This is part 1 of my notes from the University of Toronto course CSC467: Compilers. This section covers Lexical Analysis, or Tokenizing.
Find part 2 (parsing) here.
Key concepts of lexical analysis:
- Tokenization
- Regular Expressions
- Definite Finite Automata
- Non-definite Finite Automata
The first process that occurs in any compiler is lexical analysis, or partitioning the program into tokens. In general, a token object has:
- token type
- pattern
- matching substring
- attributes (value, line #)
For example:
Identifiers, or variable names, are non-keyword strings that start with a letter. Identifier is the token type, the pattern is defined by "non-keyword strings that start with a letter," the matching substring will be the identifier string itself, there will not be a value, and the line number will be the line of code where the identifier is located (line # is useful for outputting error messages).
Integer literals are simply digits, perhaps with a + or - in front. In this case, the value attribute will be the integer value (stored as an int in the compiler), as opposed to the matching substring (stored as a string in the compiler).
To define these patterns in a systematic way, we use regular expressions.
Regex
A regular expression, or regex, is a systematic way to define search patterns.
Quick cheat sheet:
A|B is union
!A is not
AB is concatenation
A{i} is iteration (A appearing i times)
A* is 0 or more
A+ is 1 or more
A? is 0 or 1 times
^A is head anchor
A$ is tail anchor
(A) is a group, and can be referred to later in the regex as \1 or $1
Some caveats: a regex cannot describe everything (e.g. there is no way to match every palindrome), and there are also evil regex, where compute time can scale exponentially with input length (these occasionally cause high-profile outages).
Finite Automata
Regexes are great, but we need a way to represent them in a computer. To do this we translate a regex into a finite automata. A finite automata is essentially a state machine, with a finite set of states (or nodes), and a bunch of transitions (or edges). There is one starting state, and one or more accepting states. Each transition is associated with an input, except for epsilon-transitions, which are free to take (don't consume input).
Two main types of finite automata: 1. NFA or Non-deterministic Finite Automata. Can have multiple transitions per input per state; can have epsilon-transitions. Can be in multiple states at one time. More compact, easier to generate. 2. DFA or Deterministic Finite Automata. Only one transition per input per state; no epsilon-transitions. Can only be in one state at a time. Faster to execute.
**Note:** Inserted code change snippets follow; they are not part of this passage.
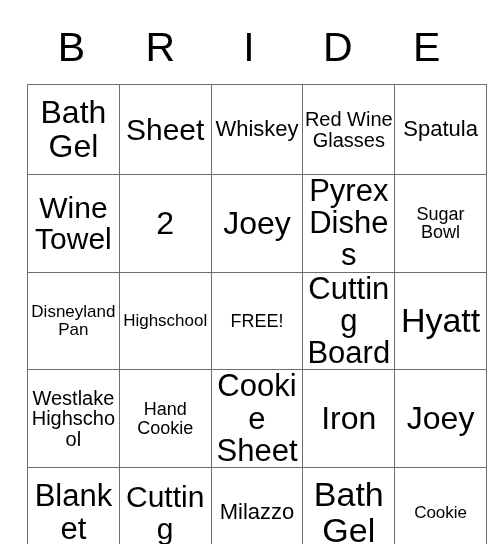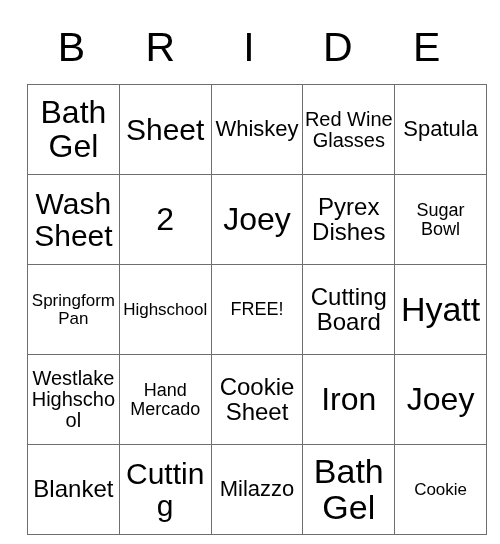"Wash Sheet" span.cell-text { text: Wash Sheet -> Wine Towel }
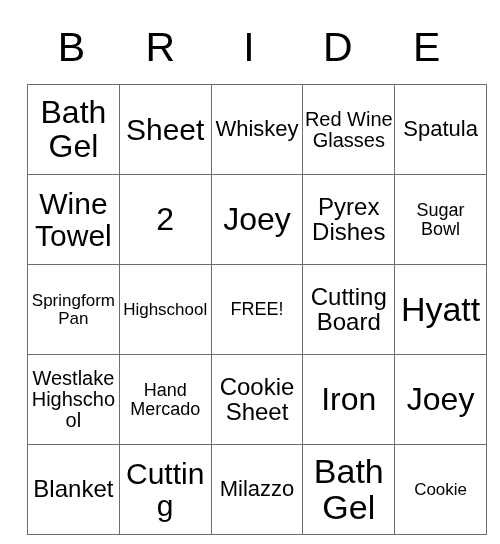"Pyrex Dishes" .fs-24 { font-size: 24px -> 31px }
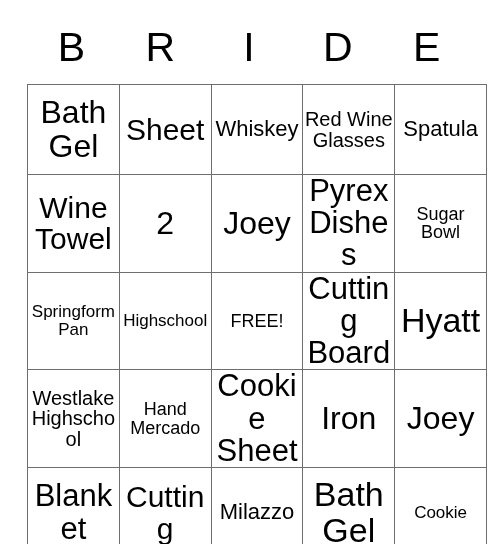"Springform Pan" span.cell-text { text: Springform -> Disneyland }
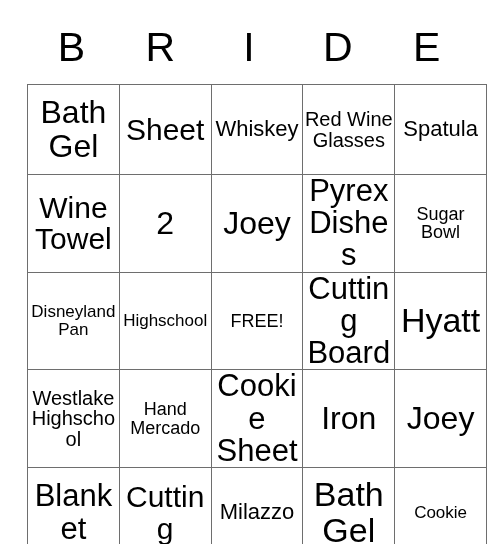"Hand Mercado" span.cell-text { text: Mercado -> Cookie }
E.g. DFA (above) and NFA (below) which both describe the regex (0|1)*00.

Note that a state is shown by a circle, a matching state is shown by two nested circles, and transitions are given by arrows.
Regex to DFA
For compilers, we define patterns using a regex, which is used to generate an NFA, which gets used to generate a DFA, which finally generates a table that we can use to quickly check for matches.
Regex --> NFA --> DFA --> Table
- For turning a regex to an NFA, there are a series of rules you can apply, which are summarized in the diagram below.

-
For turning an NFA to a DFA, you merge epsilon-closure states in the NFA (all states reachable by following only epsilon-transitions) into one DFA states. This usually results in more states.
-
To implement a DFA as a 2D table T: for each transition from state S_i to S_k using input token a, set T[i][a] = k. Then, given a state S_i and the next input a, you can easily find the next state S_k.
Flex
Flex is a lexical tool you can use to tokenize programs. Basically, you define a pattern (with a regex) and a rule action.
e.g. defining a float
DIGIT [0-9]
DIGIT+"."DIGIT* { printf("float: %f\n", atof(yytext)) }
Two important rules flex uses: 1. Longest match rule. If multiple rules match, take the rule that matches the most characters. 2. Priority rule. If 2 rules match with the same number of characters, take the rule listed first.
Errors
Note that the only type of error we can detect at the lexical analysis stage are invalid tokens (e.g. int 0ab; is not a valid identifier in C).